Mr. Toth: First of all, if you’re in a CON state, plan on $75,000 in attorney fees for the CON application. The cost of converting an OBL to an ASC is difficult to estimate because so much depends on your physical office space. Generally, buildings built before 2005 are going to be cost prohibitive to convert to a Medicare-certified ASC. Engaging with an architect who has significant Medicare-certified ASC experience is the best way to get an accurate assessment.

Ms. Beekman: Are there ways for employed physicians to participate in an ASC or OBL?

Mr. Toth: In anticipation of PCI becoming CMS approved in the ASC setting, we may see cardiac and vascular hospital administrators become more interested in partnering with physicians in their outpatient strategies. Joint ventures with physician groups and hospitals may become a great way to share risk and deliver high-quality, efficient, consumer-friendly, outpatient cardiovascular health care together.

Ms. Beekman: Some ASCs and OBLs may not be financially viable. What causes these failures?

Mr. Toth: The foundation for success—or failure—of an outpatient strategy is established during predevelopment. That’s why the predevelopment phase must be a methodical process with careful planning and discussion of key issues that affect the entire process. Attention must be given to formulating sound financial projections, creating an equitable ownership and governance structure, creating an efficient design, obtaining financing, and ensuring that the project is well capitalized. During this phase, the very culture of the outpatient strategy begins to emerge. Errors in this phase have a tendency to be long lasting.

At the conclusion of predevelopment, the key operational governance and ownership issues are clarified for the participating members; investment equity is raised from the participants, financial feasibility is measured, the design is finalized, and financing is obtained. With a well-conceived plan, you will be on your way to making your vision a reality.

Most OBLs and ASCs are successes or failures before they’re built. Planning is absolutely critical to long-term success.
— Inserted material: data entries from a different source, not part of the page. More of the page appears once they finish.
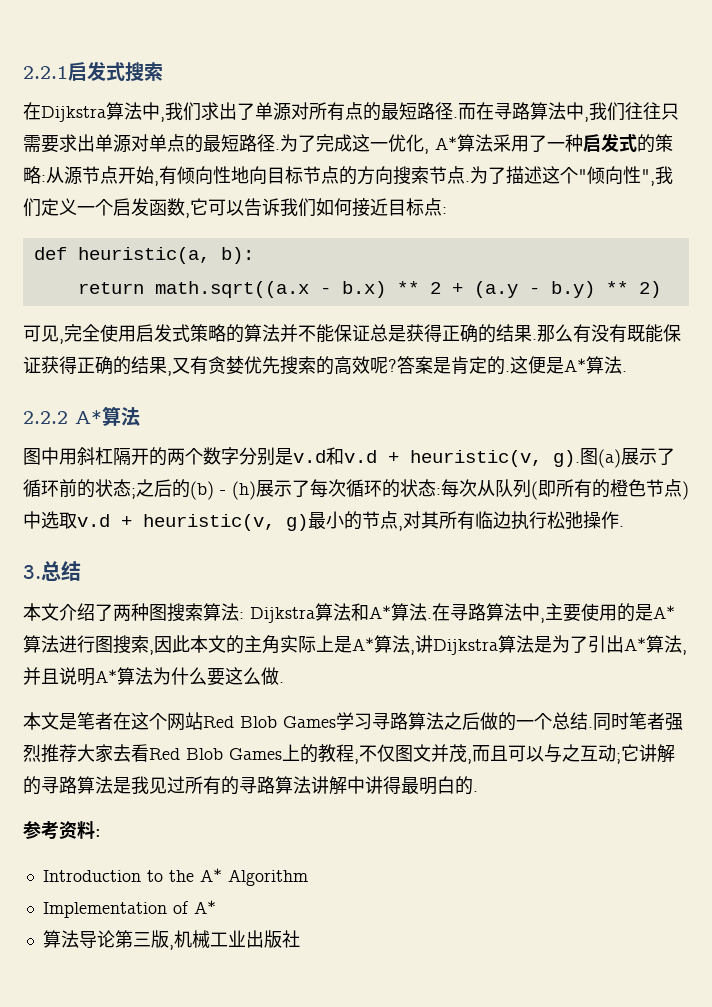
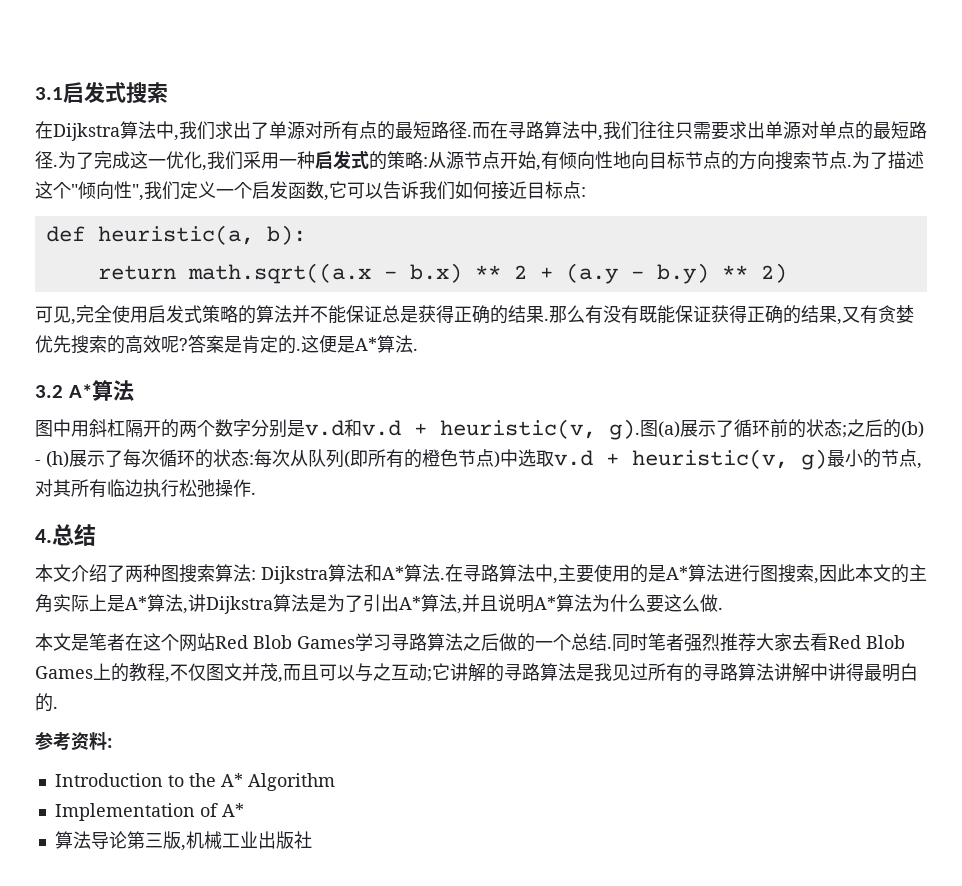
[23,66,68,79] 2.2.1 -> [35,87,63,100] 3.1
[435,134,547,152] A*算法采用了 -> [207,151,279,170] 我们采用
[23,411,68,424] 2.2.2 -> [35,385,63,398] 3.2
[23,565,41,579] 3. -> [35,529,52,543] 4.

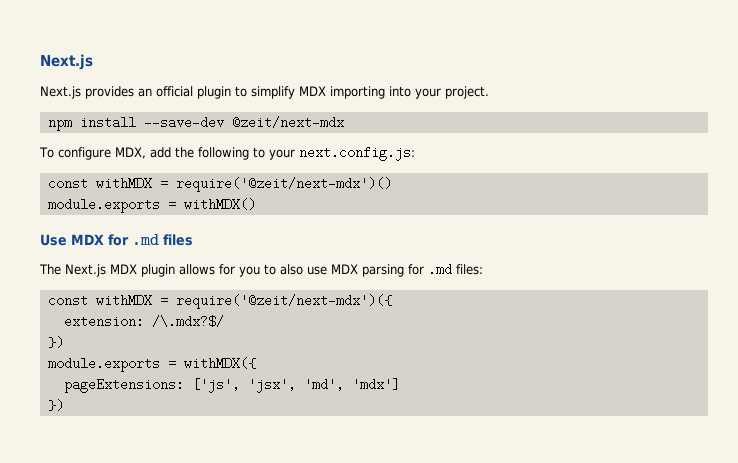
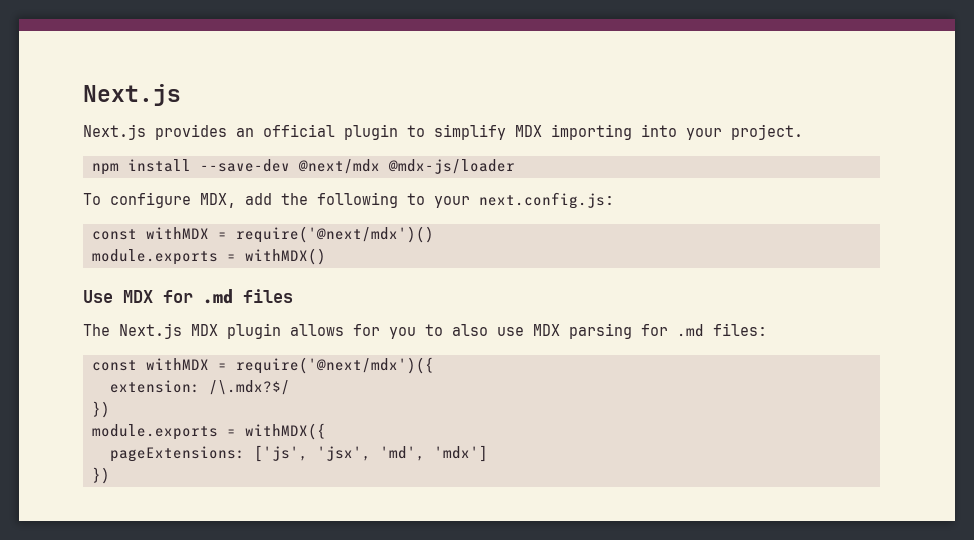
[231,116,344,129] @zeit/next-mdx -> [297,159,515,174] @next/mdx @mdx-js/loader
[175,177,392,192] require('@zeit/next-mdx')() -> [235,226,434,243] require('@next/mdx')()
[175,294,392,309] require('@zeit/next-mdx')({ -> [235,357,434,374] require('@next/mdx')({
Developing an accurate and comprehensive business plan along with a thoroughly vetted operational structure gives the outpatient center its best chance for success. Patient volume equals revenue. Therefore, it is critical to accurately predict volume by specialty and payer and assign reimbursement rates to these predictions to determine expected annual revenue.

Finalize the pro forma with the estimated patient volume and reimbursement, the corresponding staffing and supply matrix, plus estimated facility needs. Develop a multiyear projected income statement and projected cash flow, along with a solid business plan and revenue forecast to determine economic feasibility. Continue to verify these assumptions throughout the process.

Ms. Beekman: Thank you both for sharing your expertise and this detailed information on the changing landscape of outpatient cardiovascular procedures. It is an important conversation for cardiovascular physicians and leaders to be having. The opportunities that an ASC or OBL can bring are exciting, but according to the OEIS, as many as 25% of all OBLs fail. I hope that the information shared here will help programs avoid being part of that statistic.

Anne Beekman, RN
Vice President
MedAxiom Consulting
Neptune Beach, Florida
Disclosures: None.

Jacob Turmell, DNP, RN, NP-C,
Vice President
MedAxiom Consulting
Neptune Beach, Florida
Disclosures: None.

Marc Toth, CMAA
Chief Executive Officer
ACA Cardiovascular
Incline Village, Nevada
Disclosures: None.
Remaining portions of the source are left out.